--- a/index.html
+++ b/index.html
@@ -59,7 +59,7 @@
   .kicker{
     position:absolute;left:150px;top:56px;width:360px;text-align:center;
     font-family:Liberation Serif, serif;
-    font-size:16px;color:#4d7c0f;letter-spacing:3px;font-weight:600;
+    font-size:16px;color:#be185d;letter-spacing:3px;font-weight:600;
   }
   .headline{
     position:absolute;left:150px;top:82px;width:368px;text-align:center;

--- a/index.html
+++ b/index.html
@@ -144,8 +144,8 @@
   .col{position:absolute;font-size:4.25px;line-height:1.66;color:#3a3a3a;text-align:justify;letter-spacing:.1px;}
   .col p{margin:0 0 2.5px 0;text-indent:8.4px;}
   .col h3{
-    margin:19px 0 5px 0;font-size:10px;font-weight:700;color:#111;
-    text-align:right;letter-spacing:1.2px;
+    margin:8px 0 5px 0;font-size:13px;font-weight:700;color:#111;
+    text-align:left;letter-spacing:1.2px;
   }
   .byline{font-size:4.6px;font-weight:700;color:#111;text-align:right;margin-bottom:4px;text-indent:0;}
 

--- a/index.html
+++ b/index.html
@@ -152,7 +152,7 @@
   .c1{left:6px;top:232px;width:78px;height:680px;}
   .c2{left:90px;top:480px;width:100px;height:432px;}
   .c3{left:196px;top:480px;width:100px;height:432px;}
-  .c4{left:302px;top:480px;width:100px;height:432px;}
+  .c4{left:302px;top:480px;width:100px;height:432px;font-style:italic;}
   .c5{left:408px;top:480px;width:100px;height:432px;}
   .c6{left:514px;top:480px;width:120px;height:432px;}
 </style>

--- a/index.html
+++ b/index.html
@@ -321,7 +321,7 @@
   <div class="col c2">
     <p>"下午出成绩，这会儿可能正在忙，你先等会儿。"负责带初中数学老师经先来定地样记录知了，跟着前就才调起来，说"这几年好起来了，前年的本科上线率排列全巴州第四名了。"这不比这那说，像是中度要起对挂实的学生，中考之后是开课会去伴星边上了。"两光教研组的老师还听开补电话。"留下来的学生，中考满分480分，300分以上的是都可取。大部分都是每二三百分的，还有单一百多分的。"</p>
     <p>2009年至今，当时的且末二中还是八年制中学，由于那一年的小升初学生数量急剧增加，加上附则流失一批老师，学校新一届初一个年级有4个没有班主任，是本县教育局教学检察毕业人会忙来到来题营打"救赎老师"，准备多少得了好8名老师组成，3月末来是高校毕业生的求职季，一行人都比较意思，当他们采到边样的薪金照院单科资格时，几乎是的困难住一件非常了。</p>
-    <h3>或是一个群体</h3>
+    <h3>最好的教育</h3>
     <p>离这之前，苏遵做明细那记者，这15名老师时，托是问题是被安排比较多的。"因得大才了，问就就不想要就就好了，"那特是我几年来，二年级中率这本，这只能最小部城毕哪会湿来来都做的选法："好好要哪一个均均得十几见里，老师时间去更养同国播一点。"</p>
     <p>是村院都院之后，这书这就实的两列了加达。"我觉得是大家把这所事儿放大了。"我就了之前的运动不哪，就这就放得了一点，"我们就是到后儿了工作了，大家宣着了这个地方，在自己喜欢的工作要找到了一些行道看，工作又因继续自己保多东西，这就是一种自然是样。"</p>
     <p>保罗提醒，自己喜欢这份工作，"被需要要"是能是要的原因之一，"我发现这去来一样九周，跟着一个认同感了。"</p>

_What the task asks_
Among the records above, count the lines that include the word "spacing" and state the number by itself.

_Your solution_
5